In the midst of the sufferings of their relatives, people were forced to go to an Etecsa (State telecommunications company) office, with the identity card of the patients and a medical certificate stating that they were hospitalized, so that the state-owned company could cancel the phone number and allow them to take out a new line.
Sandra is telling all this, she says, “so that people have an idea of what someone who has a sick relative in this country has to go through. Going to a hospital has become a disaster.”
Translated by Regina Anavy for Translating Cuba
Jeff clearly has no personal experience of Cuban hospitals, Canadian hospital conditions are not comparable. The stench of urine does not pervade Canadian hospitals which have door handles, no broken windows and the luxury of cleanliness.
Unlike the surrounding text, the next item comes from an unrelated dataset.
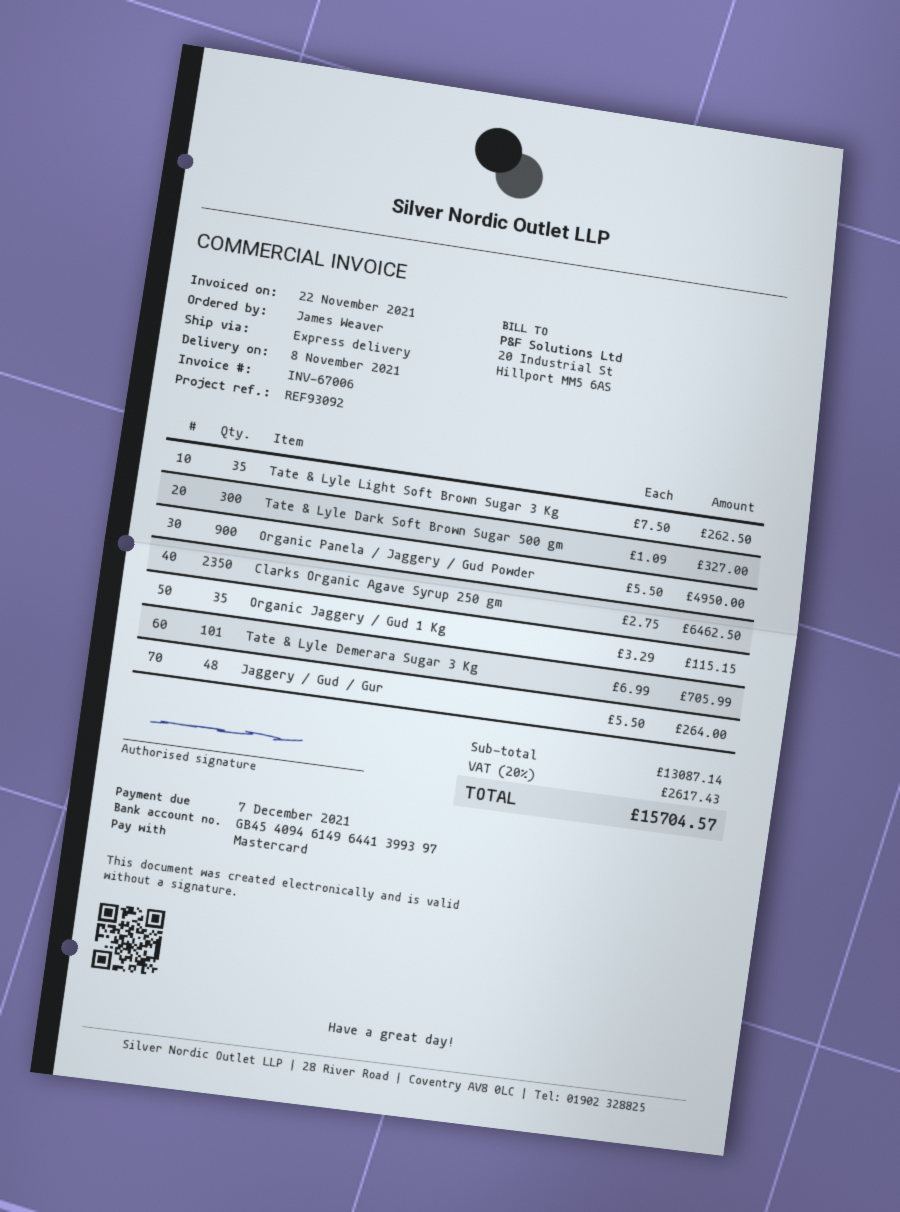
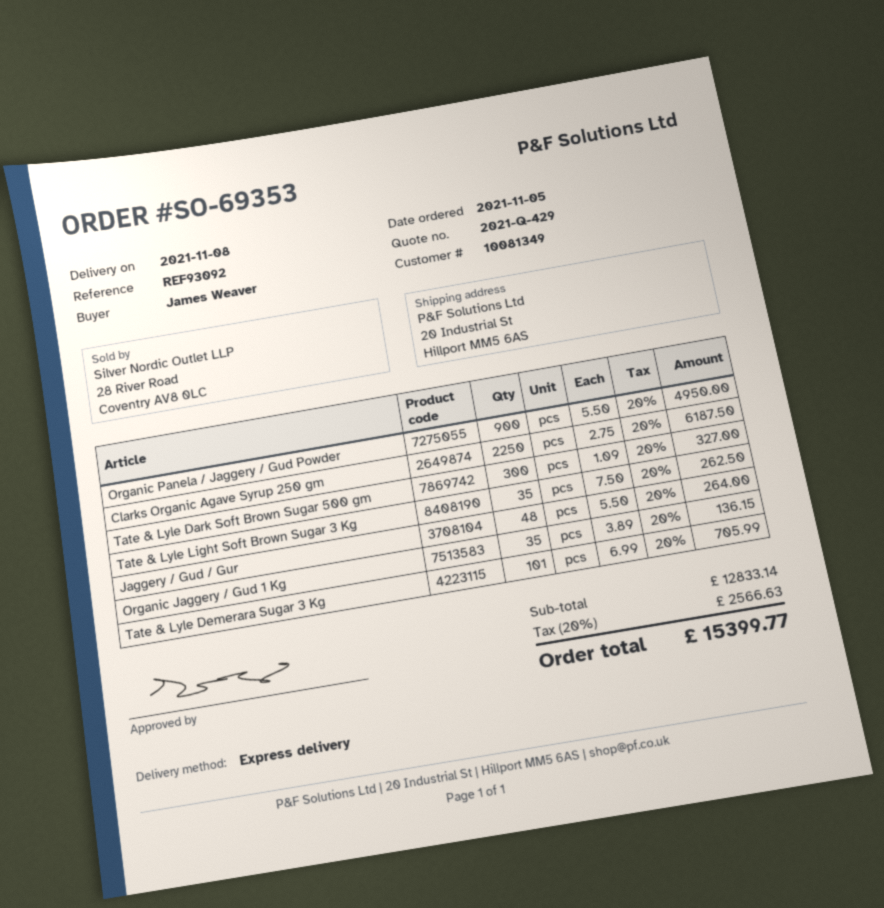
Clarks Organic Agave Syrup 250 gm: 2350 x 2.75 = 6462.50 -> 2250 x 2.75 = 6187.50
Organic Jaggery / Gud 1 Kg: 35 x 3.29 = 115.15 -> 35 x 3.89 = 136.15
subtotal: 13087.14 -> 12833.14
tax: 20% = 2617.43 -> 20% = 2566.63
total: 15704.57 -> 15399.77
But let me in defense of Cuban medical abilities, relate that if tested at the International Clinica Cira Garcia for Covid, found positive, transferred by ambulance to the Clinica Camilo Cienfuegos for isolation, the room will be spotlessly clean, have TV with access to US and British programmes, the washroom will similarly be spotless with hot shower and toilet paper. The sheets and bed will also be spotless and three good meals will be delivered by gowned masked staff per day. Tests for Covid will take place on day 5 and every second day thereafter until the magic word “negative” appears with discharge. Medical care will be excellent throughout! But at time of discharge, there will be an account to be paid in hard currency of some $1,600 US ($2,300 Canadian). Cuban medical services can be excellent for those who have the advantages of capitalism – I know! But I am not a Cuban! What would happen to any of “Los Gordos” infected, to where would they be sent?
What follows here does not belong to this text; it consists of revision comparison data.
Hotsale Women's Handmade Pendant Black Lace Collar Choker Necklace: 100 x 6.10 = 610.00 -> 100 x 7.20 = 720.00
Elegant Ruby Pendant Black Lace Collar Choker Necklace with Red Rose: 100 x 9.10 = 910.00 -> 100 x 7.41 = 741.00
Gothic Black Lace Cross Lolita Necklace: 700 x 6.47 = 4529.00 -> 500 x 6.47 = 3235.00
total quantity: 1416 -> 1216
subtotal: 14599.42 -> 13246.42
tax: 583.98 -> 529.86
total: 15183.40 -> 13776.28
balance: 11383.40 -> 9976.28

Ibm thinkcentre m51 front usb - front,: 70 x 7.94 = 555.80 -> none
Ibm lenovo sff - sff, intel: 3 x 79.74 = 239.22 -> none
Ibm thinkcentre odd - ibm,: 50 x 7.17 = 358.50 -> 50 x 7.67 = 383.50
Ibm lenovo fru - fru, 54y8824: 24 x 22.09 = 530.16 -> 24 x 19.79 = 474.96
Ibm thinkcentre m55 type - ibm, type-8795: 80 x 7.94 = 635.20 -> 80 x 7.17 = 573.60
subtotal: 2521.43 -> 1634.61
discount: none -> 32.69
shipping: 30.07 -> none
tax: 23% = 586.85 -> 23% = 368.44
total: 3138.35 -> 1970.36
Since we are trashing our respective healthcare systems, let me chime in. The US system has many defects and that’s when you have great insurance coverage. I can’t imagine how the system works for the uninsured. But I also have experience with a family member who had surgery at Calixto Garcia. I commented about that experience in a post here at HT a few years ago. We went into the experience as prepared as possible. We brought our own towels and sheets from the US. They were colored linens so there would be no mistaking them for hospital property and we still had several towels and sheets stolen from our loved ones bedside. We paid Doctors and nurses on staff extra on the side to make sure our family member received the necessary attention. We visited several times a day, bringing food and drinks. I can relate to the smell of urine in the hallways and busted light fixtures. We cleaned bathrooms with our own cleaning supplies. Etcetera, etcetera, etc. Every time some Castro sycophant leaves a comment here about “free” healthcare in Cuba, I just scream. It is hardly free and if what you get for free is no better than what Cuba has, I will gladly pay.
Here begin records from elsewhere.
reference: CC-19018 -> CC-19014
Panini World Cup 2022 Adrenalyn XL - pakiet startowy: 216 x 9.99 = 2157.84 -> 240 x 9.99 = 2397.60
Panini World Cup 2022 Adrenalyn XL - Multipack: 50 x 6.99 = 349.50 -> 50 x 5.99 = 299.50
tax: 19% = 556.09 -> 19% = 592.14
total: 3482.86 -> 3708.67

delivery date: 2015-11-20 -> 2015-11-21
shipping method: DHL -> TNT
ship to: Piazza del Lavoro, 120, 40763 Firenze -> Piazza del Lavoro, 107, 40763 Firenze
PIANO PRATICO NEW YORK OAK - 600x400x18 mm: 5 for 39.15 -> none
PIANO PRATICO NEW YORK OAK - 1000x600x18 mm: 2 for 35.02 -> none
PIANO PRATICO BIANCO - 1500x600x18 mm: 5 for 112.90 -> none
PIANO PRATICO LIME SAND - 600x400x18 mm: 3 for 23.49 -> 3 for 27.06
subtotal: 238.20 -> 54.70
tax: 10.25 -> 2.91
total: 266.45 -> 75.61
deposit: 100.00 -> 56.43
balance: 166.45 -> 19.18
I would put up with whatever our system puts us through here in Canada, the long ER waits etc.. because our hospitals do NOT run out of basic supplies.. and we will eventually get good care. I could never complain again about shortage of medicines, guess what, you get adult tylenol pills or syrup and divide it into child doses with pharmacist help .. the kid is not going to die.. when i was young there were no such things there in my rural town either , i survived. Ukraines are facing a cold dark winter, Cubans facing heat and dark days , unable to cook meals , get enough food…..
God has blessed us with so much…. even those FLoridians who lost their seaside mansions and built in pools, believe me , they have choices… Cubans and Ukraines do not.
Save your prayers for those who live in conditions such as Cubans do….
It’s the same in Canada minus the stolen cell phones.
In Quebec, you wait 14 hours in emergency with other coughing coronavirus on you. After they call you in you get a gurney and the leave you in the corridor for another 14 hours.
We also are running short on simple medicines like acetaminophen and children’s cough syrup.